Das «MyKnee»-System ist im übertragenen Sinn eine «Einparkhilfe». Aber kein «selbstfahrendes Auto».
Entscheidend für ein gutes OP-Resultat bleibt aber der präoperative Leidensdruck des Patienten (eingeschränkte Gehstrecke, Schmerzen beim Treppensteigen, Anlaufschmerzen, Nachtschmerzen, eingeschränkte Beweglichkeit, Schwellungszustände). Entsprechend wichtig ist es primär, konsequent konservative Massnahmen auszuschöpfen (Schmerzmittel, Knorpelaufbaupräparate, Infiltrationen, Physiotherapie mit allenfalls MTT- und GLAD-Programm).
Broschüre (PDF)
G7-Pfanne (Firma Zimmer, ehemals Sulzer)
Auch bei den Hüftprothesen macht der Fortschritt nicht halt.
Während in der Knieprothetik vor allem Hilfsmittel zur exakteren Ausrichtung der Komponenten im Vordergrund stehen, ist es bei der Hüftprothetik insbesondere die Weiterentwicklung der ins Becken eingebrachten Hüftpfanne und des eingesetzten „Stossdämpfers“ aus Polyethylen, welches heute standardmässig hochvernetzt (cross-linked) und meist noch mit Vitamin E versetzt ist, was beides zu einem reduzierten Abriebverhalten und so zu einer längeren Überlebensdauer des Implantates führt. weiterlesen
Neben diesen neuen Errungenschaften kam vor wenigen Jahren die G7-Pfanne der Firma Zimmer (früher „Sulzer») auf den Markt.
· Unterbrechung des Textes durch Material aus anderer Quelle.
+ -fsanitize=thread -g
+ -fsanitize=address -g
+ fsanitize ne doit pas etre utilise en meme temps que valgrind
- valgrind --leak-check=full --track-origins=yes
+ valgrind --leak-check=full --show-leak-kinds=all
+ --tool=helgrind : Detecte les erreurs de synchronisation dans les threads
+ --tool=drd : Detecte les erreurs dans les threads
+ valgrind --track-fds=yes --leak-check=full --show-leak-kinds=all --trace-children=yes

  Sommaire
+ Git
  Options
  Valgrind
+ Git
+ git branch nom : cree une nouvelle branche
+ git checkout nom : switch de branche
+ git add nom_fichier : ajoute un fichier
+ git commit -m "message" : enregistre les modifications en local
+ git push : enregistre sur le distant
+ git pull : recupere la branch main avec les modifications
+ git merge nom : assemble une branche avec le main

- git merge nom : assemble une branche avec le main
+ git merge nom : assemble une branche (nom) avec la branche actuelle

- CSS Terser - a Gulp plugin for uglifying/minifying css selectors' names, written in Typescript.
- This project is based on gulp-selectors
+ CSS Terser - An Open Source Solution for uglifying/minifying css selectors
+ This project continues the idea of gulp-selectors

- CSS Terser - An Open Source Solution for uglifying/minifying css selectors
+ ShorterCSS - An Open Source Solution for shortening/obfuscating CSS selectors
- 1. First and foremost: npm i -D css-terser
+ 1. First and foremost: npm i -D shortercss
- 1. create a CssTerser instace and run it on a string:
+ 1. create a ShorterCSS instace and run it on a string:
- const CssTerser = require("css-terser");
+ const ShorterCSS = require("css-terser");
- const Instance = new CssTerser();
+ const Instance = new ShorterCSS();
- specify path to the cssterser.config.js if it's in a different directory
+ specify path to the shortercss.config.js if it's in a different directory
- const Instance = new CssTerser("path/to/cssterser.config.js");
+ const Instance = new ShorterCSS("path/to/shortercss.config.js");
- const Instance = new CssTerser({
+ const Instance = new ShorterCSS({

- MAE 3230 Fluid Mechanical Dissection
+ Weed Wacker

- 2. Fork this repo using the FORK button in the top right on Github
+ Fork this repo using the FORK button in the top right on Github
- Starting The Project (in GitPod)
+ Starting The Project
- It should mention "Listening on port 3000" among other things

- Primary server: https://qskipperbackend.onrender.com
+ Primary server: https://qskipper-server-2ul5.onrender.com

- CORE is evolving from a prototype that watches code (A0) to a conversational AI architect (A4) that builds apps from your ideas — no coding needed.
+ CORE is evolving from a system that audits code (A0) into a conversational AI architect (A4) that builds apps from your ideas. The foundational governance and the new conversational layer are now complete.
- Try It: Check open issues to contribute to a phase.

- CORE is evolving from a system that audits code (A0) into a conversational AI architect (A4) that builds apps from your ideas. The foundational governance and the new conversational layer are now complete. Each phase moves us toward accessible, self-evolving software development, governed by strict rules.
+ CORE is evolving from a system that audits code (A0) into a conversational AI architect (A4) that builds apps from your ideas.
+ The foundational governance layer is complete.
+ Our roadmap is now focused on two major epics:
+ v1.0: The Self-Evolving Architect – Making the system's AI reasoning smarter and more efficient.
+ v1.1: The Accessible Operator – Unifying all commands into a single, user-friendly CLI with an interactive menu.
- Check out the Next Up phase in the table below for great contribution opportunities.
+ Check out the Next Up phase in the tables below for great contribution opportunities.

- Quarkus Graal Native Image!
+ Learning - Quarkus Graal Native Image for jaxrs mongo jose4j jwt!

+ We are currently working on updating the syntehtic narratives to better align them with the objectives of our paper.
Nebst der sensationellen Verankerungsstabilität dank einer Plasma-Spray-Titanbeschichtung erlaubt die G7-Pfanne, während des operativen Eingriffs zwischen 7 verschiedenen Optionen auszuwählen. So kann die Pfanne zum Beispiel bei schlechter Knochenqualität oder Wechseloperationen zusätzlich verschraubt werden, sie bietet verschiedene, modernste Gleitpaarungen (z.B. Keramikkopf-Polyethylen-Einsatz, Keramikkopf-Keramikeinsatz, Metallkopf-Polyethylen-Einsatz), verschiedene Kopfdurchmesser (32 & 36mm) und Inlay-Überhöhungen, die, ebenso wie die zur Verfügung stehenden, sogenannten «double mobility»-Varianten, zu einer deutlich reduzierten Luxationsgefahr führen. Es kann also je nach Alter, Gesundheits-/ Fitnesszustand und Compliance des Patienten einerseits, und anatomischer Gegebenheiten andererseits auf ein grosses «Pfannen-Portfolio» zurückgegriffen werden, und dies ad hoc, während des Eingriffs.
Qualitätskontrolle mit SIRIS & PROMS
Die in der Schweiz eingesetzten Hüft- & Knie-Implantate werden systematisch mittels SIRIS-Register (Swiss Implant Register) erfasst, um Revisionsfälle und -gründe zu erfassen. Im Merian-Iselin werden zudem PROMS-Erhebungen (Patient Reported Outcome Measures) durchgeführt, um die subjektive Patientenzufriedenheit zu erfassen. Auch dank dieser neuen Methoden ist es gelungen, die bereits zuvor tiefen Revisionsraten sowohl im Rahmen der im Merian-Iselin-Spital standardmässig durchgeführten SIRIS- (Swiss Implant Register) wie auch PROMS- Erhebungen weiter zu optimieren.